M. Maximo Torero, sous-directeur général adjoint pour le développement économique et social et économiste en chef à la FAO, a mis l’accent sur les questions de la sécurité des femmes et des pertes et gaspillages alimentaires. Il a expliqué que la FAO a une politique sur l’égalité entre les sexes et qu’elle s’appuie sur les quatre objectifs clés suivants pour guider son travail :

  1. la participation égale des femmes aux institutions rurales et à l’élaboration des lois, des politiques et des programmes;
  2. l’égalité d’accès des femmes à un emploi et à un revenu décents, à la terre et à d’autres ressources productives, ainsi qu’au contrôle de ces ressources;
  3. l’égalité d’accès des femmes aux biens, aux services et aux marchés;
  4. la réduction de 20 % de la charge de travail des femmes grâce à l’amélioration des technologies, des services et de l’infrastructure.

M. Torero a mentionné qu’un autre objectif important pour la FAO est de réduire le gaspillage et les pertes alimentaires et d’élaborer une plate-forme avec le FIDA et le PAM à cet égard. Il a mentionné qu’ils travaillent à des politiques visant à réduire les déchets, en particulier dans le secteur commercial. M. Torero a affirmé que la FAO se penche également sur les questions de nutrition et collabore avec l’Organisation de coopération et de développement économiques (OCDE) à cet égard.

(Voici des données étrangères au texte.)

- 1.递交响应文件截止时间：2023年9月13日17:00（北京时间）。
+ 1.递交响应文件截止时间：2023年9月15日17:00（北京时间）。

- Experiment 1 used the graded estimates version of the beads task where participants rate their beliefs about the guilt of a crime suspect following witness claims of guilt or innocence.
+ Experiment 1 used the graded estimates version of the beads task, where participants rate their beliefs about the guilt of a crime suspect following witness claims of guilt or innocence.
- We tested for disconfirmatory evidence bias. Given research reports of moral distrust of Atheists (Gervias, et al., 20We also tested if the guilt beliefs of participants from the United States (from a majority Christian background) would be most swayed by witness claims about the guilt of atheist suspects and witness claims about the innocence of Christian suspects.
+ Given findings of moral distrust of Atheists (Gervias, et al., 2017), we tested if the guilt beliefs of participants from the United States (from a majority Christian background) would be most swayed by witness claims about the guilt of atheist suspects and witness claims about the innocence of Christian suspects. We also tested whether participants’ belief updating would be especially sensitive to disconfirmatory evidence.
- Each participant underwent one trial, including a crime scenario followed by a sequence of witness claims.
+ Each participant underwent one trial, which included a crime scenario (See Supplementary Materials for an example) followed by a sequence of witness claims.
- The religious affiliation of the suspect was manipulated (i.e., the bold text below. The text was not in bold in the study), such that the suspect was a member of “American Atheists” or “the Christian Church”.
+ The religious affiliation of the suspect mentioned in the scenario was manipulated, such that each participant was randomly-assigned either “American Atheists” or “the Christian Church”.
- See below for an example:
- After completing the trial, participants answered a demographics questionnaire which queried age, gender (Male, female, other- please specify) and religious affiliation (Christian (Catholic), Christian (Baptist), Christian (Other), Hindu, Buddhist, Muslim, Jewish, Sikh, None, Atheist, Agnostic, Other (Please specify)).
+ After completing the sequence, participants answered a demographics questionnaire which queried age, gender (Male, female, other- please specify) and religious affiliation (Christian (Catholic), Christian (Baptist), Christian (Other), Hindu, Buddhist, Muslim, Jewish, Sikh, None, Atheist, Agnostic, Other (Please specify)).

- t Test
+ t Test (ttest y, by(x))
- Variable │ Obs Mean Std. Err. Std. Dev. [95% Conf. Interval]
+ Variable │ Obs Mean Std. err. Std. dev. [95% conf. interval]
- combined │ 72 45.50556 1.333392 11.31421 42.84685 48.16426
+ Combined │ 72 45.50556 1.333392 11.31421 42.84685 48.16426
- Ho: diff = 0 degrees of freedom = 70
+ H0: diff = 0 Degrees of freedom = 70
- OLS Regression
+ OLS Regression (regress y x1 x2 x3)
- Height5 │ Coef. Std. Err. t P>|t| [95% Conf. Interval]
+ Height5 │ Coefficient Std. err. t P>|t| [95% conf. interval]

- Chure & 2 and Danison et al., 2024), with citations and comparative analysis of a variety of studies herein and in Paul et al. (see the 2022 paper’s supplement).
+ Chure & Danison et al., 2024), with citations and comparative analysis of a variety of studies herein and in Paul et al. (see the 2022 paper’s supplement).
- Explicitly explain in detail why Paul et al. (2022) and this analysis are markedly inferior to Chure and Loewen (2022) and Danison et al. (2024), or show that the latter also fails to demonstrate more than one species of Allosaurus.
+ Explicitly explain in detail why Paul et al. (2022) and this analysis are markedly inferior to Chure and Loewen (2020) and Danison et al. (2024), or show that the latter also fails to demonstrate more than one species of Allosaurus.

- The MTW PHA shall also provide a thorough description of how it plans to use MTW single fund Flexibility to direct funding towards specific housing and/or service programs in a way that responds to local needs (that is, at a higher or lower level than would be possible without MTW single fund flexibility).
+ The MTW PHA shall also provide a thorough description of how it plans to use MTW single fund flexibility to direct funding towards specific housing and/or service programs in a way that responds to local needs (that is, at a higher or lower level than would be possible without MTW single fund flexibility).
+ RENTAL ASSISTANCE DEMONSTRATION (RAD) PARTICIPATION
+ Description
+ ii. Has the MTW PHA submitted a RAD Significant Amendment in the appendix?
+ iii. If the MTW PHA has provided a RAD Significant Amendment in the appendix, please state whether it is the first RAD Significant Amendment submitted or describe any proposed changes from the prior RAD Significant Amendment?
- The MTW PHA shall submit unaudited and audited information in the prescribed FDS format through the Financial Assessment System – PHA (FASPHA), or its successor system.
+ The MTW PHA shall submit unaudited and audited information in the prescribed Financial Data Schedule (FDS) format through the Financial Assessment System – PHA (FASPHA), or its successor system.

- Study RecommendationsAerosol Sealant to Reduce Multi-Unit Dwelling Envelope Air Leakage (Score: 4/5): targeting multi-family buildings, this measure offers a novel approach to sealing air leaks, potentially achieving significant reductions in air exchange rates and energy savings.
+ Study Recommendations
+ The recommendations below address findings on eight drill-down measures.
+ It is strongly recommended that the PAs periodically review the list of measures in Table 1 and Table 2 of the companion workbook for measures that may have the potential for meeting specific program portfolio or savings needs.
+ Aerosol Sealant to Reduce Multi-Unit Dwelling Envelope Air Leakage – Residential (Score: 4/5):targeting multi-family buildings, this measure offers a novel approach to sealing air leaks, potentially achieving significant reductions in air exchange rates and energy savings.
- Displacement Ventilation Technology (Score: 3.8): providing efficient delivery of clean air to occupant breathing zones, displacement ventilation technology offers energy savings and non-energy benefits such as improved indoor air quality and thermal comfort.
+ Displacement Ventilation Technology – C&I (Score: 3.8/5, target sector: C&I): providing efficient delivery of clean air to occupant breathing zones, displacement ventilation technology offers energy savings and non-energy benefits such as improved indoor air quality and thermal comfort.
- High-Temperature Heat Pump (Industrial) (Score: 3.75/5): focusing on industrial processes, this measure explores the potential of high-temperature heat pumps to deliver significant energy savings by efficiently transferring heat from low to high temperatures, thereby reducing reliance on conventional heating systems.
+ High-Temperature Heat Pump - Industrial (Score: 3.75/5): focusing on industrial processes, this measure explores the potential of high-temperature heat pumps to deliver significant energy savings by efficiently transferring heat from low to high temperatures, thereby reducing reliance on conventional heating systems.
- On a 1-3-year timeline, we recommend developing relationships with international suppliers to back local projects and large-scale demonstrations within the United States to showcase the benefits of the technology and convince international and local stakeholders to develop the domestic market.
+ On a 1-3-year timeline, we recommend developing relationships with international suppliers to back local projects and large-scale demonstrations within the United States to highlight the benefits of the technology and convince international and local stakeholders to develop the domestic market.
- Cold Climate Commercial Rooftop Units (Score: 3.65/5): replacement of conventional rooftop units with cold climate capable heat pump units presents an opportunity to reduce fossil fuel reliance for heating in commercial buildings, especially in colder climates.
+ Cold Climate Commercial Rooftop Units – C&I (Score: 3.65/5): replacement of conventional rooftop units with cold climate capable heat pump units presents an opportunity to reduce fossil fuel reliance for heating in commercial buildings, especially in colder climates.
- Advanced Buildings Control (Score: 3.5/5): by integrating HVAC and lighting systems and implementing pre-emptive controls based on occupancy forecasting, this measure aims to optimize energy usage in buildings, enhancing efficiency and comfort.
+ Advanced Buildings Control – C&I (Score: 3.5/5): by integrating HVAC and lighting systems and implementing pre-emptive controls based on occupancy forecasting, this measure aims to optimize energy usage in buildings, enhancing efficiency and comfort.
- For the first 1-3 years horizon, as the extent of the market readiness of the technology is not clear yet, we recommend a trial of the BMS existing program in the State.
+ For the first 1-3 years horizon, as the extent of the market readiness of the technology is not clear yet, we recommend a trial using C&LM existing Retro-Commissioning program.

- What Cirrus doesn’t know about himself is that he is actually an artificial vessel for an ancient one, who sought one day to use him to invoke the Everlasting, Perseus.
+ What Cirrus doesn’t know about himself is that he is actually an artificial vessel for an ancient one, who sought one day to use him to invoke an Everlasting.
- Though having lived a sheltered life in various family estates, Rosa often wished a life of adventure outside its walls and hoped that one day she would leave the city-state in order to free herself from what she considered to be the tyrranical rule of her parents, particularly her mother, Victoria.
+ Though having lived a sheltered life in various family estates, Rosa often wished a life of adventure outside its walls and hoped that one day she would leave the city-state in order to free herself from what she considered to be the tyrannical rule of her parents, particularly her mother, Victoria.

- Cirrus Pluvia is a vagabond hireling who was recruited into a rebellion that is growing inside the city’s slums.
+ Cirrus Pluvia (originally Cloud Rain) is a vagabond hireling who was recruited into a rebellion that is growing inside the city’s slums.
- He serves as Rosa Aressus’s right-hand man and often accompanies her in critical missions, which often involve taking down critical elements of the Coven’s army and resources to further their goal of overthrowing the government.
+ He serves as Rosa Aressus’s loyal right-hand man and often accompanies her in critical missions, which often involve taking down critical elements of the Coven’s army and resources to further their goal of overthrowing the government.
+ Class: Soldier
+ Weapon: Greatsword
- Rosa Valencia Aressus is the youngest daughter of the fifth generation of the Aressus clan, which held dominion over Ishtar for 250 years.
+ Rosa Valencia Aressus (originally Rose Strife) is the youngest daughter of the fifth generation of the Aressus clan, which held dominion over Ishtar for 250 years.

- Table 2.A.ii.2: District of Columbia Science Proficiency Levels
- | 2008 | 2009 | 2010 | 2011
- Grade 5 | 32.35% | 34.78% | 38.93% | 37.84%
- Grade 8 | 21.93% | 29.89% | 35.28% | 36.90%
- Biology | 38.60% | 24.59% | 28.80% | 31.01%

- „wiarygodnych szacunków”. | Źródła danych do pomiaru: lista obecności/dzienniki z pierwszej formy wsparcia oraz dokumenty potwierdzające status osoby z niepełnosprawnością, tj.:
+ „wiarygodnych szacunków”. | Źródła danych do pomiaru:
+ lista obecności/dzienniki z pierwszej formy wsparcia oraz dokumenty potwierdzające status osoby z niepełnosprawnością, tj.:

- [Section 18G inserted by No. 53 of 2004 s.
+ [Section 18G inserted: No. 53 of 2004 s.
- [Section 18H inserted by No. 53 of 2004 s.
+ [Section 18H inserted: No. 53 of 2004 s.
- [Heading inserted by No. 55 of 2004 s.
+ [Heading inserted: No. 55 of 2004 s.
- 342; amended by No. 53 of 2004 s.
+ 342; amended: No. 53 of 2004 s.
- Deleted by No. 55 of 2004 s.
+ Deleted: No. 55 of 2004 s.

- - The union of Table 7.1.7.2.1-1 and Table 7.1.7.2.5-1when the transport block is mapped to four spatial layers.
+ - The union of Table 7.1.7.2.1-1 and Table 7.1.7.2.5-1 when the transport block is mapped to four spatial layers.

Mme Marcela Villarreal, directrice de la Division des partenariats à la FAO, a affirmé que la tendance concernant les ODD est très préoccupante : nous nous éloignons des objectifs à atteindre. Elle a mentionné que l’obésité est un problème de santé important dans certains pays alors que d’autres subissent des pénuries de nourriture. Elle a rappelé qu’un tiers des aliments qui pourraient être consommés sont jetés, ce qui cause du gaspillage et des pertes. Elle a également relevé que 20 lois relatives à la faim et à la malnutrition avaient été adoptées aux échelons national et infranational. Elle a donné l’exemple du Parlement japonais, qui a récemment adopté une loi contre le gaspillage alimentaire. Elle a mentionné que le premier Sommet parlementaire mondial contre la faim et la malnutrition avait eu lieu en 2018, à Madrid, et que 200 parlementaires de différents pays y avaient participé. Les 10 recommandations suivantes – qui s’adressent aux parlementaires – ont notamment découlé de ce sommet :

  1. établir les principes qui guident les politiques visant à éliminer la faim et la malnutrition;
  2. définir les règles du jeu pour superviser les lois et organiser leur mise en œuvre;
  3. rédiger des lois qui intègrent la sécurité alimentaire et nutritionnelle, tout en prenant en compte les besoins de tous les secteurs;
  4. exploiter les connaissances des institutions académiques;
  5. entretenir le dialogue avec la société civile, les entreprises et les membres du gouvernement;
  6. suivre une formation spécialisée;
  7. partager les connaissances et l’expérience;
  8. sensibiliser et informer le public;
  9. former des alliances inclusives;
  10. poursuivre un objectif commun : construire une alliance mondiale pour la #FaimZéro.

En réponse aux questions des délégués concernant le plus grand défi de la FAO, M. Ridolfi a affirmé que celui-ci réside dans le système financier mondial, qui est construit sur les profits et le rendement. Selon lui, les projets doivent être transformés pour modifier ce système. Il a mentionné un autre défi important : l’asymétrie. À titre d’exemple, il faudra peut-être deux ans au Canada pour atteindre les ODD, alors qu’il pourrait falloir 20 ans au Malawi pour arriver au même point.

Respectueusement soumis,



M. Scott Simms, député
Président
Association parlementaire Canada-Europe



[1] Assemblée parlementaire du Conseil de l’Europe, Comptes rendus, 2019 – Troisième partie de session.